In March 1865, Major General James Wilson, commander of the Cavalry of the Military Division of the Mississippi, led three divisions of cavalry and mounted infantry in one of the longest and most successful cavalry raids of the war. Starting off from Eastport, Mississippi on the Tennessee River, Wilson’s men marched through the heart of Alabama with the aim of destroying the last of the Confederacy’s iron industry, striking near Birmingham and at Selma. Moving east, the raiders took Montgomery, the first capital of the Confederacy, before moving east into Georgia, taking both Columbus and finally Macon.

Among the ranks of the 17th Indiana on this raid was Adjutant William E. Doyle. A native of Mitchell, Indiana, Doyle had been with the regiment from the beginning and in June 1864 was commissioned adjutant. He wrote the following account of his regiment’s final campaign for publication in the Bedford Independent, but while in Macon, Georgia, he also wrote and published an 82-page book entitled The Seventeenth Indiana: A History from its Organization to the End of the War, the appendix of which focused specifically on this campaign.
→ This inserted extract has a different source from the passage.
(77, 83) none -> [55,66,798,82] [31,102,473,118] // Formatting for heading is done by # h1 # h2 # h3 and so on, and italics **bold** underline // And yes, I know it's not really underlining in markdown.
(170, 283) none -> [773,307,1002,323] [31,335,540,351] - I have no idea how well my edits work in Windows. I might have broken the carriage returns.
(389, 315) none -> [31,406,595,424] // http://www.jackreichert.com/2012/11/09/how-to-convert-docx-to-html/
A second edition of the book was published in Indianapolis later that same year by Holloway, Douglass, and Co.

Macon, Georgia

April 29, 1865

          After a long and arduous campaign through the states of Alabama and Georgia, I avail myself this first opportunity to send a letter through the kindness of a Rebel officer going North to write you.

          The cavalry corps of the Military Division of the Mississippi, three division under General James Wilson, left Eastport, Mississippi March 23, 1865 on a grand raid. Our destination to us soldiers was unknown; surplus baggage was disposed of and no one was allowed to carry more than one blanket and a change of underclothing. With one wagon to each brigade and ration reduced to just coffee and sugar, with 100 rounds of ammunition to each man, the march commenced and bidding farewell to our friends in hastily written epistles, we left the banks of the Tennessee. The march for the first six days led through the mountain region of Alabama through Frankfort, Russellville, and Jasper; the roads were in a terrible state from the heavy rains that poured upon us, the mountain streams were swollen into rivers and everything tended to dampen our feelings and make the outset gloomy.

National colors of the 17th Indiana Mounted Infantry (Indiana Historical Society)

But we toiled on, night and day, over mountains and through swamps, never losing courage until on the 29th we got into the beautiful valley in which lies the little town of Elyton. Here we paid for our sufferings with an abundance of everything. Here also, we first met and drove some of Roddey’s forces gathered to oppose us. On the 30th, we passed through Elyton and destroyed the Red Mountain Iron Works with the foundries and machine shops four miles from Elyton and considered one of the most important in the South. On the 31st, we destroyed the Central Iron Works and machine Shops, coal mines, and mills, and crossing the Cahaba River, marched to Montevallo. Here the enemy, about 1,000 strong, attacked General Upton’s advance and to use a cant expression “got used up.,” losing about 60 men. Upton lost 11.

On April 1st, we marched to Randolph and destroyed the town. Here Upton took the east road and continued on the straight road towards Selma. Fifteen miles from Randolph at Ebenezer’s Church, the roads meet again. Here General [Nathan Bedford] Forrest had disposed his forces, about 5,000 men, to check and drive us back. We, however, did not know this.

We arrived near the church with Colonel [Abram O.] Miller commanding the Wilder Brigade and finding the enemy trying to delay us, ordered Lieutenant Colonel [Frank] White forward with four companies to charge the enemy off the road. White moved forward, found Patterson’s Alabama regiment confronting him, and charged them, cutting them to pieces and dashed on until he encountered the enemy’s line. Nothing daunted, he charged through them and over their artillery, sabering left and right to where General Forrest was with his bodyguard. Here another line confronted them and support being so far off, White faced to the left and charging the enemy, cut his way out. General Forrest was cut on the head and wrist, both unfortunately slight wounds. We lost in this dashing little affair 10 men killed and wounded and five captured. Captain James D. Taylor of Co. G was killed. The enemy lost, as he admits, 65 killed and wounded and we captured 18 prisoners. Our line being advanced, and the charge having demoralized them, the enemy commenced their retreat and Upton coming up at this time again charged on them, causing them to leave their four artillery pieces on the field.

The deadly seven-shot Spencer Repeating Rifle used so effectively by the 17th Indiana during the last two years of its service. All of the 13,500 Federal cavalry and mounted infantry were armed with Spencers or similar firearms, making them a formidable force. This particular example is property of the Gettysburg National Battlefield.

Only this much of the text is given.